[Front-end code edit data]
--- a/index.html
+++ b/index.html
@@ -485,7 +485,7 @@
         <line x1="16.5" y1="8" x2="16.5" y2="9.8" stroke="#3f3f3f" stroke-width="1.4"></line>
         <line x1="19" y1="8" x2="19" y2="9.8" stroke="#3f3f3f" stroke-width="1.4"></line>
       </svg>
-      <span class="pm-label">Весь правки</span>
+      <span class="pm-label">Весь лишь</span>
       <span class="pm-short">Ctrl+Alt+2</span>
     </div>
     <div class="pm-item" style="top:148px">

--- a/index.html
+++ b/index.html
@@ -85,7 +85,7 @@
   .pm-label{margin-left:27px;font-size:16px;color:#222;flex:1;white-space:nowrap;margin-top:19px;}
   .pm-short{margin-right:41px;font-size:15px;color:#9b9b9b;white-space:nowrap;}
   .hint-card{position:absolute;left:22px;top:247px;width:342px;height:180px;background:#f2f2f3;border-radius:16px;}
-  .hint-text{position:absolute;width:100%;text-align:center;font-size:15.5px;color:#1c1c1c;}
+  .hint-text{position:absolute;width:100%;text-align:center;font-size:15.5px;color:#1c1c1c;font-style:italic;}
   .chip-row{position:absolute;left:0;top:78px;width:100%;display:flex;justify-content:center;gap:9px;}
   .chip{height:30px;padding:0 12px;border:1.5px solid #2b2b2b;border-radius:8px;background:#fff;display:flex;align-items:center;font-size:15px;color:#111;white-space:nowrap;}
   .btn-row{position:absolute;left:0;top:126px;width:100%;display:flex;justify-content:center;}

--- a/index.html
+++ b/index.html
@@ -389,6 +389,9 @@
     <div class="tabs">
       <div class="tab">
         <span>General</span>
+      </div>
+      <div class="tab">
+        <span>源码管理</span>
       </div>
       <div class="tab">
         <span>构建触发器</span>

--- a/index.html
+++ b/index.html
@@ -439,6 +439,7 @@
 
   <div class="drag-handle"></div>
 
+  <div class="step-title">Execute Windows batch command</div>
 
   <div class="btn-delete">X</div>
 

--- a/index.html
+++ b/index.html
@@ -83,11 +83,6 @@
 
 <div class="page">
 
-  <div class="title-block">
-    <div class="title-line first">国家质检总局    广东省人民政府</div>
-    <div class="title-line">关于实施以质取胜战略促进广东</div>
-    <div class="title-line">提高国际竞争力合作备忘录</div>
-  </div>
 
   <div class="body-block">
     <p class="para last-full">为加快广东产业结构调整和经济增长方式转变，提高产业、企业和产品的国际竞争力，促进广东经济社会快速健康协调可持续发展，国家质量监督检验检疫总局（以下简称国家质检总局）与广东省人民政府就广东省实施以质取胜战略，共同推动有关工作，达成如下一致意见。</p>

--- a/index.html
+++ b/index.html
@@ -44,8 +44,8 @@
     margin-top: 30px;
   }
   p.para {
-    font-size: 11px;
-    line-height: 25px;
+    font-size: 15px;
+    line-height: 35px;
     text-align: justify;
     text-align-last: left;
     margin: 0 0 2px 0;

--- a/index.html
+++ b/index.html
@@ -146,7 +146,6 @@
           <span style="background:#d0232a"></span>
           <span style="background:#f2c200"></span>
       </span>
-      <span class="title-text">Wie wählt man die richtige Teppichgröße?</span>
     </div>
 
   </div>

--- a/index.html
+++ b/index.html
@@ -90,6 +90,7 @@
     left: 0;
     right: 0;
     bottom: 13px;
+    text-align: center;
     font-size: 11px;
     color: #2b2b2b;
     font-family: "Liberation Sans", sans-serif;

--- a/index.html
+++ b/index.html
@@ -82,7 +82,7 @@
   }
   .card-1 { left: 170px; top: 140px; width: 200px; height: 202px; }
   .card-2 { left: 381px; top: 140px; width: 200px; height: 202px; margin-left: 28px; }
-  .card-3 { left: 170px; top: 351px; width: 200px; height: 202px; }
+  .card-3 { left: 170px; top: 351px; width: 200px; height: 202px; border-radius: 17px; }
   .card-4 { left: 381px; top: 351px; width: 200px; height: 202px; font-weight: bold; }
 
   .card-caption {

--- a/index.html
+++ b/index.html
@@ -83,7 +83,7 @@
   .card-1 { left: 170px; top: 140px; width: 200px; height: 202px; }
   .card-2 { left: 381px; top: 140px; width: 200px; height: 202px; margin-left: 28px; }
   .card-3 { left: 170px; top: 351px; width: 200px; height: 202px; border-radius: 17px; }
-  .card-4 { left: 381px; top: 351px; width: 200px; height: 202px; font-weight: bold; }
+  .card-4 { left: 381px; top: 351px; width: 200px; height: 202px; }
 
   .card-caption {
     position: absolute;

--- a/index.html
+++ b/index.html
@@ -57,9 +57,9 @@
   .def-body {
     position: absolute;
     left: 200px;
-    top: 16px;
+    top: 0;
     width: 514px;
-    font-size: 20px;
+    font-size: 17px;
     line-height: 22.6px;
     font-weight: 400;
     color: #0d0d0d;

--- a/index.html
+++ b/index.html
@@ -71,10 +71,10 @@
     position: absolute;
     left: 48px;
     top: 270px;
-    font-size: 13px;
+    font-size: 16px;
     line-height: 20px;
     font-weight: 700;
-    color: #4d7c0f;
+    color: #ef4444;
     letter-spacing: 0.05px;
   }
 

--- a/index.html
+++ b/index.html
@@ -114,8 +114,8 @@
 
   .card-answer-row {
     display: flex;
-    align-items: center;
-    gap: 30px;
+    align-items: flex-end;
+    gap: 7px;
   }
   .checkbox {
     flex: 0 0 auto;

- Task description
Write out every entry again, keeping each line exactly the same.

- Task answer
--- a/index.html
+++ b/index.html
@@ -485,7 +485,7 @@
         <line x1="16.5" y1="8" x2="16.5" y2="9.8" stroke="#3f3f3f" stroke-width="1.4"></line>
         <line x1="19" y1="8" x2="19" y2="9.8" stroke="#3f3f3f" stroke-width="1.4"></line>
       </svg>
-      <span class="pm-label">Весь правки</span>
+      <span class="pm-label">Весь лишь</span>
       <span class="pm-short">Ctrl+Alt+2</span>
     </div>
     <div class="pm-item" style="top:148px">

--- a/index.html
+++ b/index.html
@@ -85,7 +85,7 @@
   .pm-label{margin-left:27px;font-size:16px;color:#222;flex:1;white-space:nowrap;margin-top:19px;}
   .pm-short{margin-right:41px;font-size:15px;color:#9b9b9b;white-space:nowrap;}
   .hint-card{position:absolute;left:22px;top:247px;width:342px;height:180px;background:#f2f2f3;border-radius:16px;}
-  .hint-text{position:absolute;width:100%;text-align:center;font-size:15.5px;color:#1c1c1c;}
+  .hint-text{position:absolute;width:100%;text-align:center;font-size:15.5px;color:#1c1c1c;font-style:italic;}
   .chip-row{position:absolute;left:0;top:78px;width:100%;display:flex;justify-content:center;gap:9px;}
   .chip{height:30px;padding:0 12px;border:1.5px solid #2b2b2b;border-radius:8px;background:#fff;display:flex;align-items:center;font-size:15px;color:#111;white-space:nowrap;}
   .btn-row{position:absolute;left:0;top:126px;width:100%;display:flex;justify-content:center;}

--- a/index.html
+++ b/index.html
@@ -389,6 +389,9 @@
     <div class="tabs">
       <div class="tab">
         <span>General</span>
+      </div>
+      <div class="tab">
+        <span>源码管理</span>
       </div>
       <div class="tab">
         <span>构建触发器</span>

--- a/index.html
+++ b/index.html
@@ -439,6 +439,7 @@
 
   <div class="drag-handle"></div>
 
+  <div class="step-title">Execute Windows batch command</div>
 
   <div class="btn-delete">X</div>
 

--- a/index.html
+++ b/index.html
@@ -83,11 +83,6 @@
 
 <div class="page">
 
-  <div class="title-block">
-    <div class="title-line first">国家质检总局    广东省人民政府</div>
-    <div class="title-line">关于实施以质取胜战略促进广东</div>
-    <div class="title-line">提高国际竞争力合作备忘录</div>
-  </div>
 
   <div class="body-block">
     <p class="para last-full">为加快广东产业结构调整和经济增长方式转变，提高产业、企业和产品的国际竞争力，促进广东经济社会快速健康协调可持续发展，国家质量监督检验检疫总局（以下简称国家质检总局）与广东省人民政府就广东省实施以质取胜战略，共同推动有关工作，达成如下一致意见。</p>

--- a/index.html
+++ b/index.html
@@ -44,8 +44,8 @@
     margin-top: 30px;
   }
   p.para {
-    font-size: 11px;
-    line-height: 25px;
+    font-size: 15px;
+    line-height: 35px;
     text-align: justify;
     text-align-last: left;
     margin: 0 0 2px 0;

--- a/index.html
+++ b/index.html
@@ -146,7 +146,6 @@
           <span style="background:#d0232a"></span>
           <span style="background:#f2c200"></span>
       </span>
-      <span class="title-text">Wie wählt man die richtige Teppichgröße?</span>
     </div>
 
   </div>

--- a/index.html
+++ b/index.html
@@ -90,6 +90,7 @@
     left: 0;
     right: 0;
     bottom: 13px;
+    text-align: center;
     font-size: 11px;
     color: #2b2b2b;
     font-family: "Liberation Sans", sans-serif;

--- a/index.html
+++ b/index.html
@@ -82,7 +82,7 @@
   }
   .card-1 { left: 170px; top: 140px; width: 200px; height: 202px; }
   .card-2 { left: 381px; top: 140px; width: 200px; height: 202px; margin-left: 28px; }
-  .card-3 { left: 170px; top: 351px; width: 200px; height: 202px; }
+  .card-3 { left: 170px; top: 351px; width: 200px; height: 202px; border-radius: 17px; }
   .card-4 { left: 381px; top: 351px; width: 200px; height: 202px; font-weight: bold; }
 
   .card-caption {

--- a/index.html
+++ b/index.html
@@ -83,7 +83,7 @@
   .card-1 { left: 170px; top: 140px; width: 200px; height: 202px; }
   .card-2 { left: 381px; top: 140px; width: 200px; height: 202px; margin-left: 28px; }
   .card-3 { left: 170px; top: 351px; width: 200px; height: 202px; border-radius: 17px; }
-  .card-4 { left: 381px; top: 351px; width: 200px; height: 202px; font-weight: bold; }
+  .card-4 { left: 381px; top: 351px; width: 200px; height: 202px; }
 
   .card-caption {
     position: absolute;

--- a/index.html
+++ b/index.html
@@ -57,9 +57,9 @@
   .def-body {
     position: absolute;
     left: 200px;
-    top: 16px;
+    top: 0;
     width: 514px;
-    font-size: 20px;
+    font-size: 17px;
     line-height: 22.6px;
     font-weight: 400;
     color: #0d0d0d;

--- a/index.html
+++ b/index.html
@@ -71,10 +71,10 @@
     position: absolute;
     left: 48px;
     top: 270px;
-    font-size: 13px;
+    font-size: 16px;
     line-height: 20px;
     font-weight: 700;
-    color: #4d7c0f;
+    color: #ef4444;
     letter-spacing: 0.05px;
   }
 

--- a/index.html
+++ b/index.html
@@ -114,8 +114,8 @@
 
   .card-answer-row {
     display: flex;
-    align-items: center;
-    gap: 30px;
+    align-items: flex-end;
+    gap: 7px;
   }
   .checkbox {
     flex: 0 0 auto;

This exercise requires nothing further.